Victòria Pagès is a member of Doctors Without Borders (MSF) and in recent years has been working on the ground in Central African Republic and in Guinea Bissau. After developing a career in accounting and tax consultancy, one day she decided to totally change her career and submitted an application for an open selection process with MSF to work in Africa. In a flash, her life took an unexpected turn.
Do you remember your first impression when you set foot in Africa to start this adventure?
When stepping out of the plane, I felt a warm and humid environment. I remember the airport was extremely basic. I was nervous and also well alert, open to learn and discover how everything worked.
And how did it work? What’s the daily life of someone expatriated to the African continent?
It depends a lot on the tasks one develops and where one lives. I have lived in Bangui, the capital of Central African Republic; and in Bafatá, a small inland city in Guinea Bissau. Central African Republic is living immersed in a conflict, and this meant we could only move around in a car and in very limited areas and times, which obviously has an effect on one’s life. However, life in Guinea Bissau, a country that is very safe and calm, was relaxed and allowed for total freedom and to move around freely.
In these circumstances, you learn to live a simpler life, without so many products and such a large variety available, especially food, but also other products and materials. In these countries, tarmac, hot water and air conditioning are not guaranteed.
First you arrived in Central African Republic. A country that has gone through a war that is still active in some parts. What was your task there?
I was the deputy financial coordinator in Bangui, the capital. I reported to the financial coordinator and performed treasury management tasks, followed up on budgets, overseeing the accounting, tax payment, paying our suppliers and payroll. I was also in charge of supporting the projects in the country, as this is part of your job working in the capital. As there was an ongoing conflict in the country, very often there were emergencies to resolve, which meant everyone had to work.
And then you moved to Guinea Bissau; were your tasks the same?
No. In Guinea Bissau I no longer lived in the capital; I lived inland, working on a project where I combined the financial aspect with human resources. The financial part was quite similar to the that in CAR, but simpler (budgetary control, accounting, payments, taxes, etc.) and I combined this with human resources: hiring staff, payroll, labour law, disciplinary procedures and training.
Guinea Bissau is one of the poorest countries in the world with a very high external debt and a strong dependency on foreign aid. What is the role of NGOs in this context?
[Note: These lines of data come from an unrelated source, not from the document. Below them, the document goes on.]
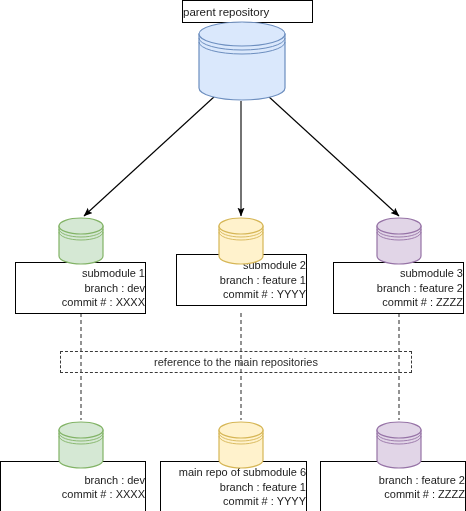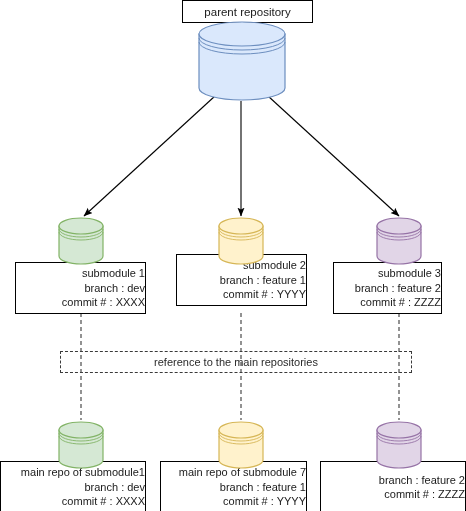--- a/index.html
+++ b/index.html
@@ -47,21 +47,20 @@
   .label-box {
     position: absolute;
     box-sizing: border-box;
     border: 1px solid #000000;
     background: #ffffff;
     text-align: center;
     font-size: 11.5px;
     color: #1a1a1a;
     display: flex;
     align-items: center;
-    justify-content: center;
   }
   .ref-box {
     position: absolute;
     box-sizing: border-box;
     border: 1px dashed #3a3a3a;
     background: transparent;
     text-align: center;
     font-size: 11px;
     color: #2a2a2a;
     display: flex;
@@ -134,21 +133,21 @@
     <span class="ln">branch : dev</span>
     <span class="ln">commit # : XXXX</span>
   </div>
 
   <div class="box" style="left:176px; top:254px; width:131px; height:52px;">
     <span class="ln">submodule 2</span>
     <span class="ln">branch : feature 1</span>
     <span class="ln">commit # : YYYY</span>
   </div>
 
-  <div class="box" style="left:333px; top:262px; width:109px; height:52px;">
+  <div class="box" style="left:333px; top:262px; width:131px; height:52px;">
     <span class="ln">submodule 3</span>
     <span class="ln">branch : feature 2</span>
     <span class="ln">commit # : ZZZZ</span>
   </div>
 
   <div class="ref-box" style="left:60px; top:351px; width:352px; height:22px;">
     <span>reference to the main repositories</span>
   </div>
 
   <svg class="cyl" style="left:57px; top:421px;" width="48" height="48" viewBox="0 0 48 48">
@@ -166,27 +165,26 @@
   </svg>
 
   <svg class="cyl" style="left:375px; top:421px;" width="48" height="48" viewBox="0 0 48 48">
     <path d="M2,9 L2,39 A22,8 0 0,0 46,39 L46,9 Z" fill="#e1d5e7" stroke="#9673a6" stroke-width="1.2"></path>
     <ellipse cx="24" cy="9" rx="22" ry="8" fill="#e1d5e7" stroke="#9673a6" stroke-width="1.2"></ellipse>
     <path d="M2,12 A22,8 0 0,0 46,12" fill="none" stroke="#9673a6" stroke-width="0.9"></path>
     <path d="M2,15 A22,8 0 0,0 46,15" fill="none" stroke="#9673a6" stroke-width="0.9"></path>
   </svg>
 
   <div class="box" style="left:0px; top:461px; width:146px; height:52px;">
-    <span class="ln">main repo of submodule1</span>
     <span class="ln">branch : dev</span>
     <span class="ln">commit # : XXXX</span>
   </div>
 
   <div class="box" style="left:160px; top:461px; width:147px; height:52px;">
-    <span class="ln">main repo of submodule 7</span>
+    <span class="ln">main repo of submodule 6</span>
     <span class="ln">branch : feature 1</span>
     <span class="ln">commit # : YYYY</span>
   </div>
 
   <div class="box" style="left:320px; top:461px; width:146px; height:52px;">
     <span class="ln">branch : feature 2</span>
     <span class="ln">commit # : ZZZZ</span>
   </div>
 
 </div>

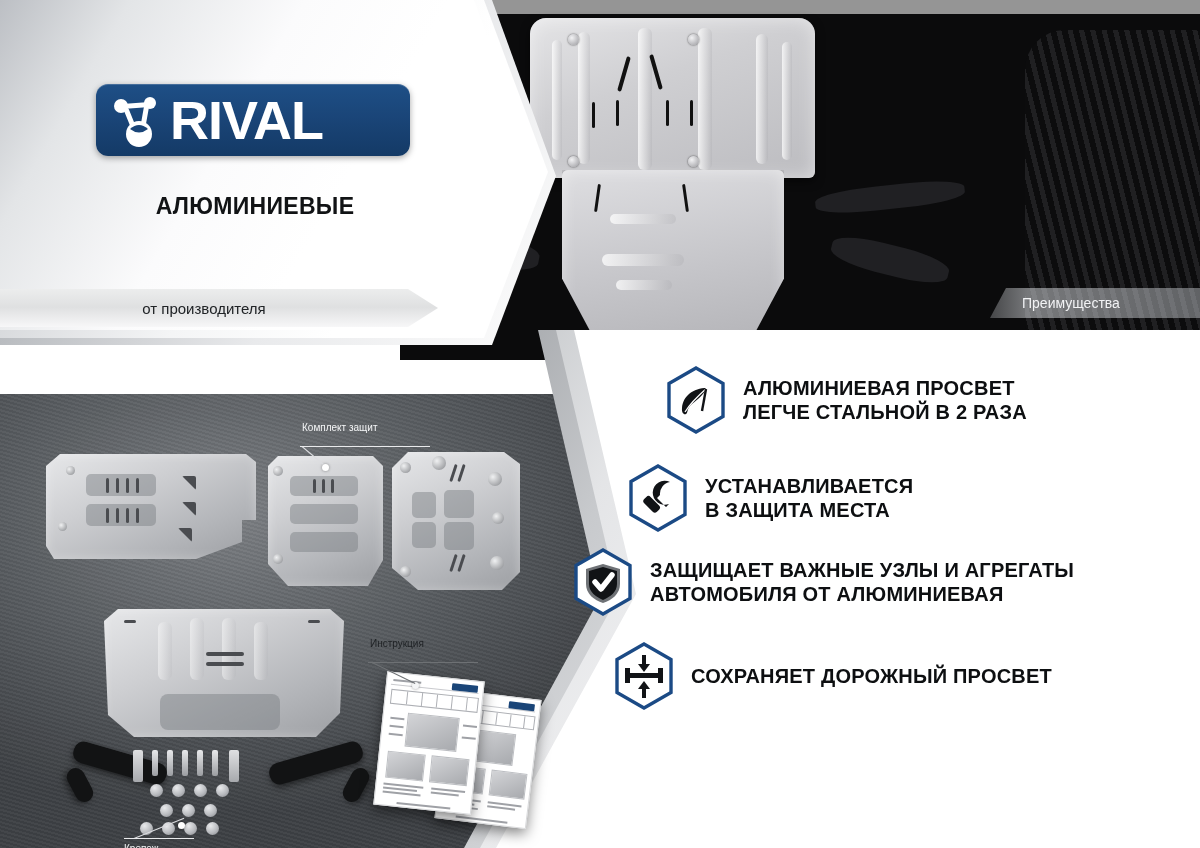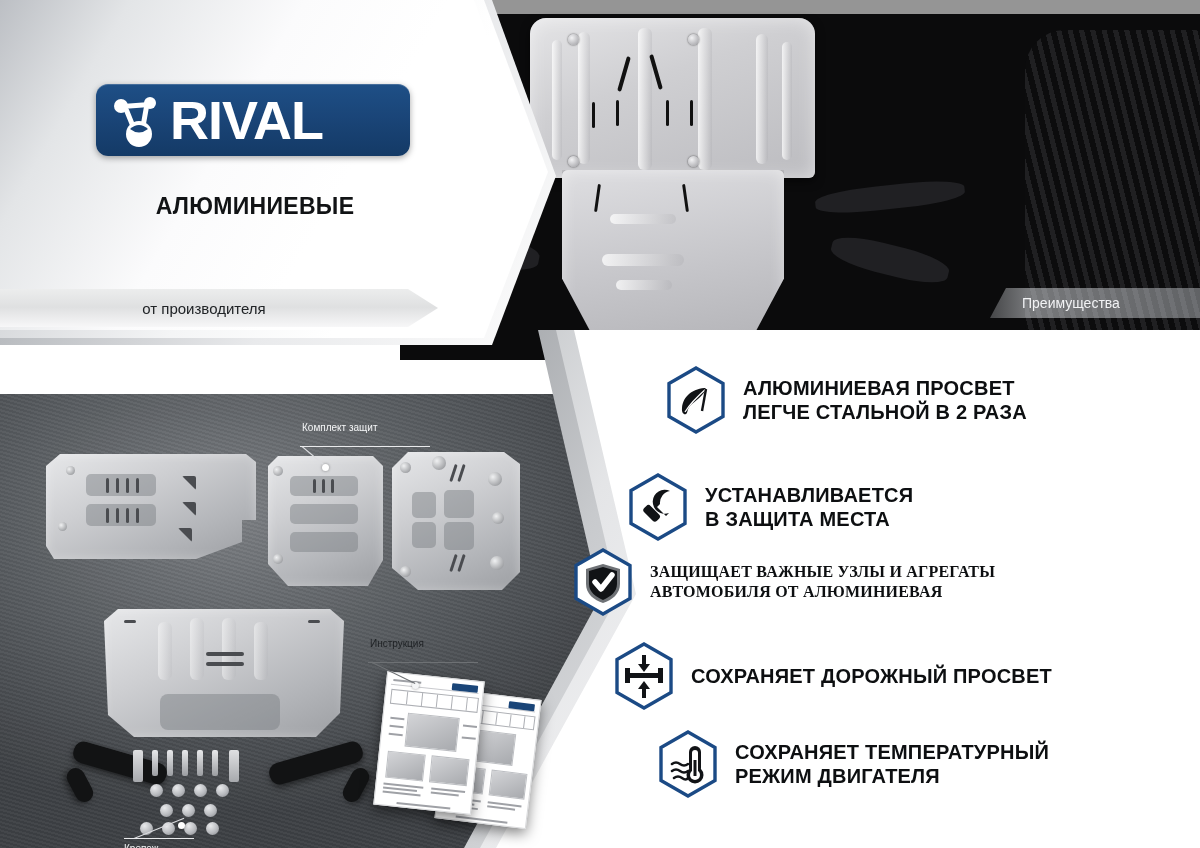--- a/index.html
+++ b/index.html
@@ -142,25 +142,25 @@
                  background:#ffffff; }
 
   
   .features { position:absolute; left:565px; top:352px; width:635px; height:476px; }
   .feature { position:absolute; display:flex; align-items:center; }
   .hexicon { width:62px; height:68px; flex:none; position:relative; }
   .ftext { margin-left:16px; color:#0d0f11; font-size:20px; font-weight:bold;
            line-height:1.22; letter-spacing:.2px; }
 
   .f0 { left:100px; top:14px; }
-  .f1 { left:62px; top:121px; }
+  .f1 { left:62px; top:112px; }
   .f2 { left:7px; top:196px; }
   .f3 { left:48px; top:290px; }
   .f4 { left:92px; top:378px; }
-  .f2 .ftext { font-size:16px;font-family:Liberation Serif, serif; }
+  .f2 .ftext { font-size:20px; }
 </style>
 </head>
 <body>
 
 <div id="poster">
 
   <div class="photo-top">
     <div class="ut-wheel"></div>
     <div class="ut-arm" style="left:10px;top:110px;width:120px;height:26px;transform:rotate(-12deg);"></div>
     <div class="ut-arm" style="left:-10px;top:230px;width:150px;height:34px;transform:rotate(10deg);"></div>
@@ -437,35 +437,16 @@
           <polygon points="25,22 37,22 31,30" fill="#111316"></polygon>
           <rect x="29" y="45" width="4" height="11" fill="#111316"></rect>
           <polygon points="25,47 37,47 31,39" fill="#111316"></polygon>
         </svg>
       </div>
       <div class="ftext">
         <div>СОХРАНЯЕТ ДОРОЖНЫЙ ПРОСВЕТ</div>
       </div>
     </div>
 
-    <div class="feature f4">
-      <div class="hexicon">
-        <svg viewBox="0 0 62 68" width="62" height="68">
-          <polygon points="31,2 58,17.5 58,50.5 31,66 4,50.5 4,17.5" fill="#ffffff" stroke="#1b4a85" stroke-width="3.4"></polygon>
-          <rect x="32" y="16" width="12" height="28" rx="6" fill="#111316"></rect>
-          <circle cx="38" cy="45" r="8.5" fill="#111316"></circle>
-          <rect x="35" y="20" width="6" height="24" rx="3" fill="#ffffff"></rect>
-          <circle cx="38" cy="45" r="5" fill="#ffffff"></circle>
-          <rect x="36.5" y="30" width="3" height="16" fill="#111316"></rect>
-          <path d="M15 34 q4 -3 8 0 t8 0" stroke="#111316" stroke-width="2.6" fill="none" stroke-linecap="round"></path>
-          <path d="M15 41 q4 -3 8 0 t8 0" stroke="#111316" stroke-width="2.6" fill="none" stroke-linecap="round"></path>
-          <path d="M17 48 q4 -3 8 0 t6 0" stroke="#111316" stroke-width="2.6" fill="none" stroke-linecap="round"></path>
-        </svg>
-      </div>
-      <div class="ftext">
-        <div>СОХРАНЯЕТ ТЕМПЕРАТУРНЫЙ</div>
-        <div>РЕЖИМ ДВИГАТЕЛЯ</div>
-      </div>
-    </div>
 
   </div>
 
 </div>
 
 </body></html>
In a nutshell, I would say that the problem stems from the fact that the country’s institutions did not function with independence from power (within the framework o what is known as neopatrimonialism) added to the fact that they don’t have as many resources as in the Western world. This means that the role of NGOs cover some of the gaps in healthcare, education, agriculture, whatever is needed.
It is also true that not all NGOs cover the gaps that institutions and ministries are not able to cover; many of them do a lot of work with local associations, promoting training and cooperation between different actors.
Could we say that the role of NGOs is essential?
Saying “essential” may be taking it too far; cooperation has a positive and lasting impact, but this depends on how it is done. In any case, what is true is that NGOs do a great job and make relevant contributions to the population.
What kind of contributions?
Let’s take healthcare, as an example. Humanitarian organizations have the important task of providing care and health, even save lives. But who sets a value for human lives or quality of life? Here is where the task of MSF gains legitimacy, because it helps to improve the health and mortality in the areas where it intervenes, while also doing advocacy.
Their task must also include training staff and reaching agreements with the official institutions so that when MSF steps back, the loss of support isn’t felt too much among the population, because ultimately that’s who we protect.
Do African countries have a rich social fabric?
Yes, they do; in the shape of farmers’ associations, women’s organizations, trade, etc. But this varies a lot from one country to another, their history and the circumstances. I think it’s fair to say, for instance, that the social fabric in Guinea Bissau is much more developed than in the Central African Republic, although we’d probably need more formal data.
How do international NGOs interact with this local social fabric?
It depends on the NGO and how they work. Larger organizations tend to work more independently and only reach agreements with the ministries or official institutions, while smaller NGOs with a more local approach do a lot more work with local associations.
Based on your experience in Guinea Bissau and the Central African Republic, what would be needed to grow this local social fabric?
In general, we should be able to listen a lot more, be more patient and do research to understand the context better, if we want to promote the associative movement from outside, as foreigners.
It is also possible to do this from within. There are many African men and women with training and who are motivated. I thing the sense of community is fairly developed in most Sub-Saharan countries, but there is still a need to articulate the defence of local interests. But Africa is huge! Each country has its own way of doing things.